• [Activity]:
Look through the records that follow. Copy every line containing the word "Royal".

• [Records for processing]:

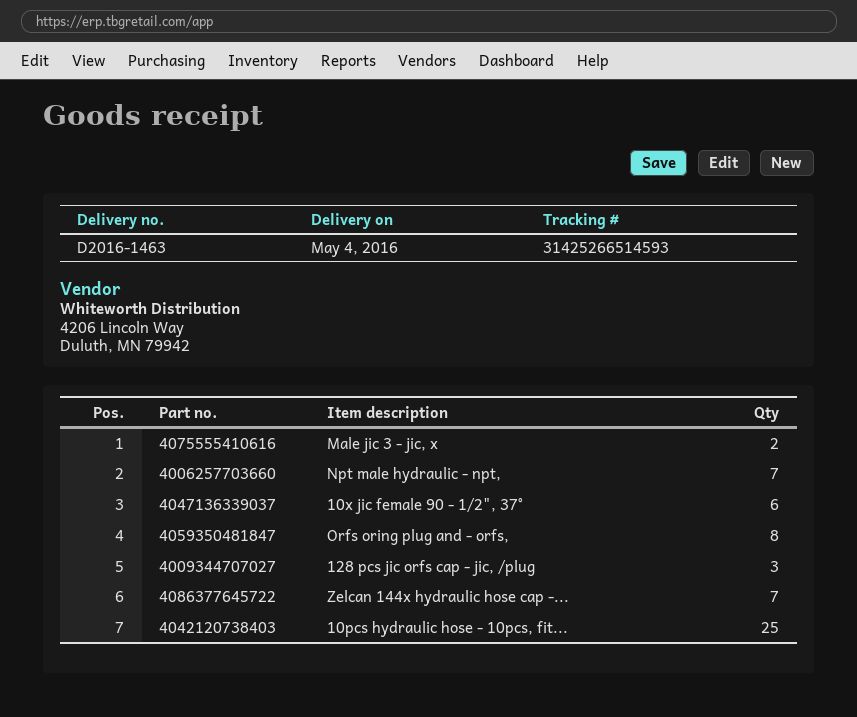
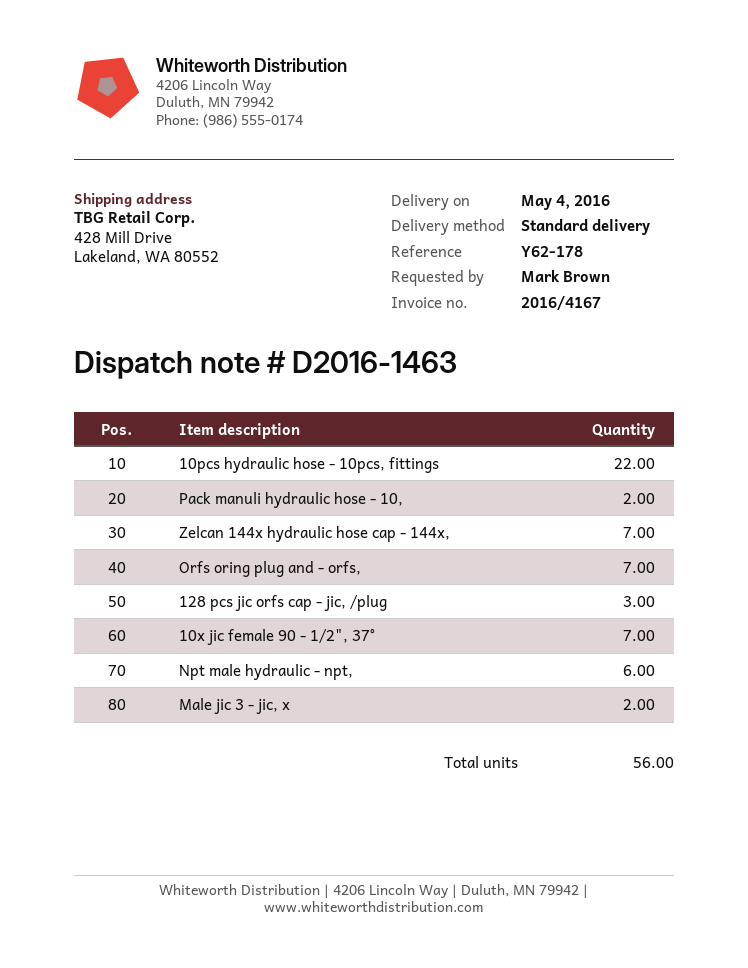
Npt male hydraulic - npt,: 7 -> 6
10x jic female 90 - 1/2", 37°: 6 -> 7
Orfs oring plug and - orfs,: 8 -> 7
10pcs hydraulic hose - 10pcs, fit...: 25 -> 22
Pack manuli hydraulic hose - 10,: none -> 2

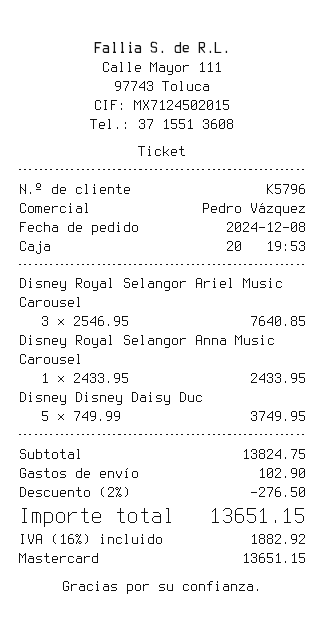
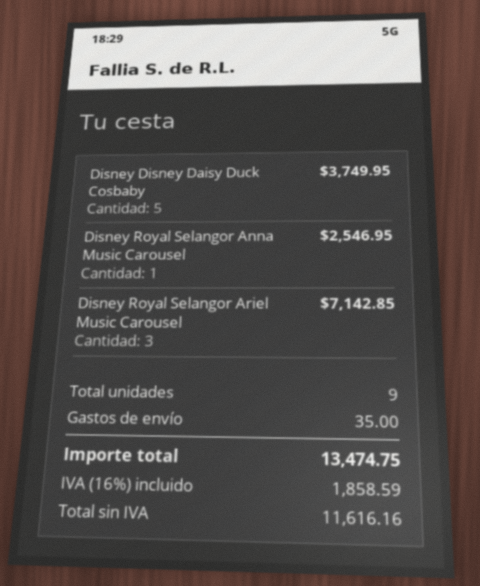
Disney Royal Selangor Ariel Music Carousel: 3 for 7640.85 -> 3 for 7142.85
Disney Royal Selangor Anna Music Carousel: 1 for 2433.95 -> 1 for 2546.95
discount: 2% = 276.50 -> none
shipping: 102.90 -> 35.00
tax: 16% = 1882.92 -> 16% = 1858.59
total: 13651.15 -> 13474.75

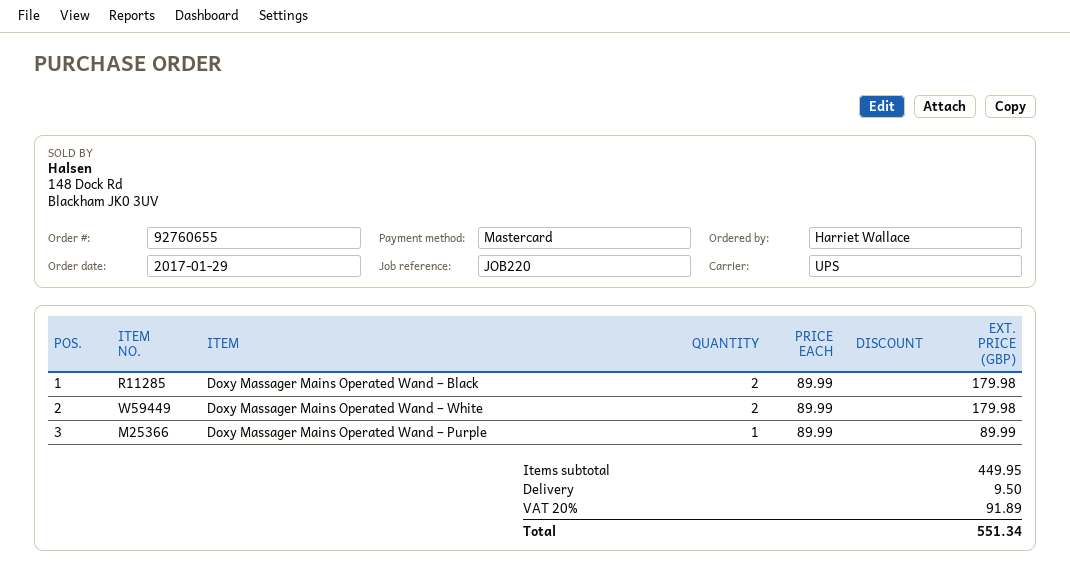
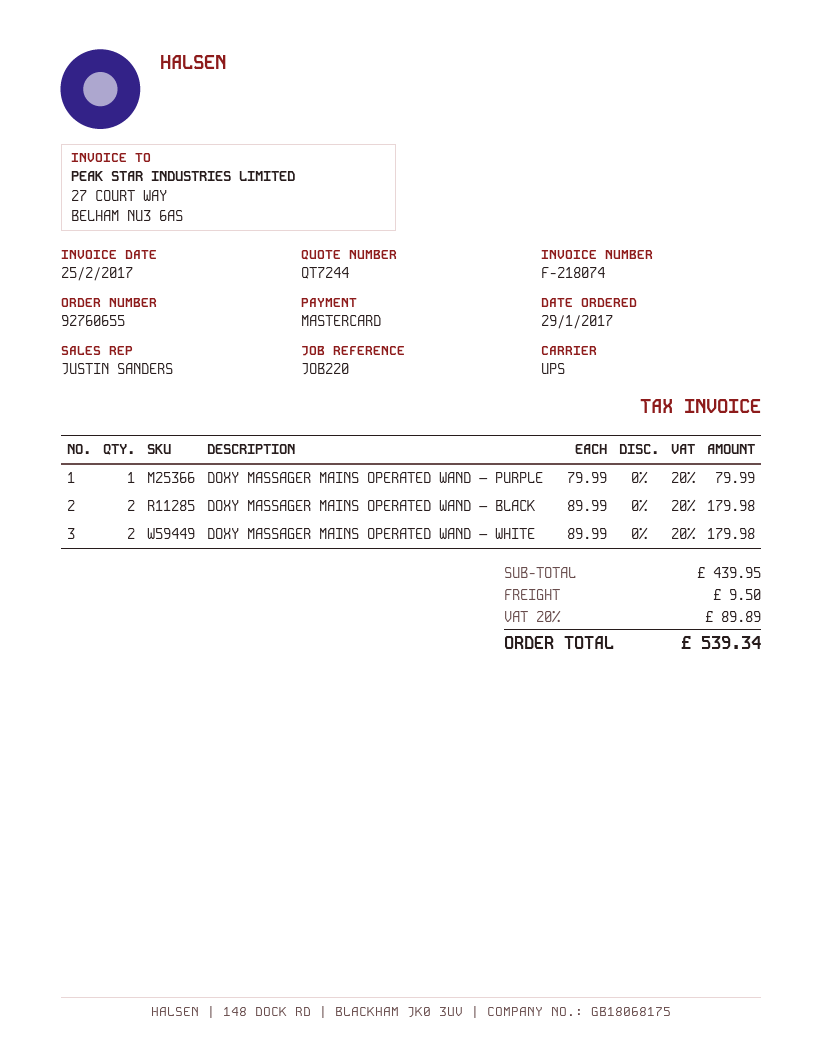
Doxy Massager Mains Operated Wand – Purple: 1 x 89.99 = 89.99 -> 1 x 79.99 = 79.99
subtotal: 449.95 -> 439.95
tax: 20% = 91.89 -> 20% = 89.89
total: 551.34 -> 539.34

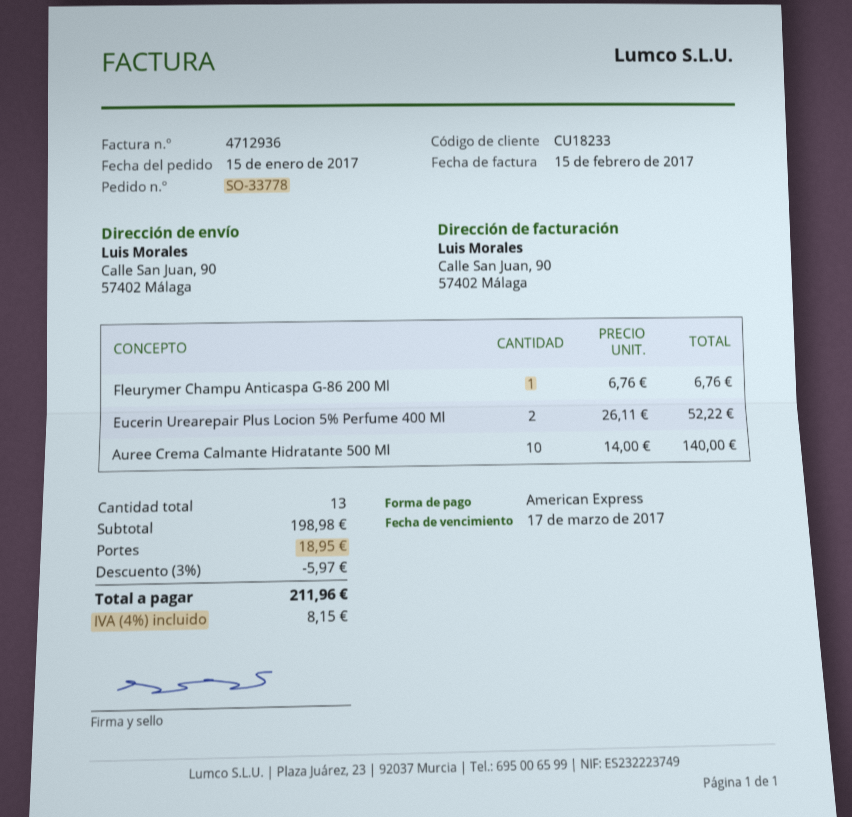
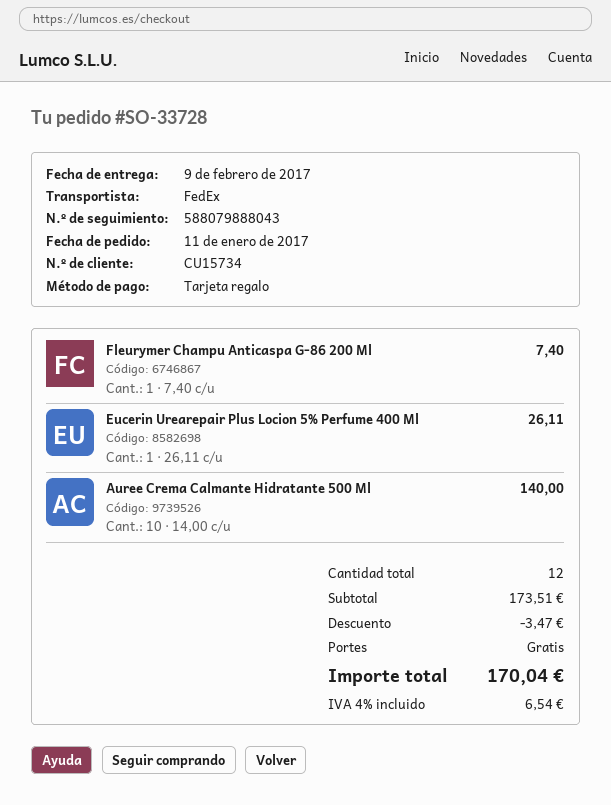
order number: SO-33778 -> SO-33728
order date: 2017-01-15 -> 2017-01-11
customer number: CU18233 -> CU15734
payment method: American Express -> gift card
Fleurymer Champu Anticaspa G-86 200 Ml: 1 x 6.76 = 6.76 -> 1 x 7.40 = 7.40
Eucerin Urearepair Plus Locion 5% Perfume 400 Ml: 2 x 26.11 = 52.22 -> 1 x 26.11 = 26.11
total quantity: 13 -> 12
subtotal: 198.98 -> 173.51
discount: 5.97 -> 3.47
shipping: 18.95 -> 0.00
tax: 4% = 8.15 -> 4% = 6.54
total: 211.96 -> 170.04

• [Exercise solution]:
Disney Royal Selangor Ariel Music Carousel: 3 for 7640.85 -> 3 for 7142.85
Disney Royal Selangor Anna Music Carousel: 1 for 2433.95 -> 1 for 2546.95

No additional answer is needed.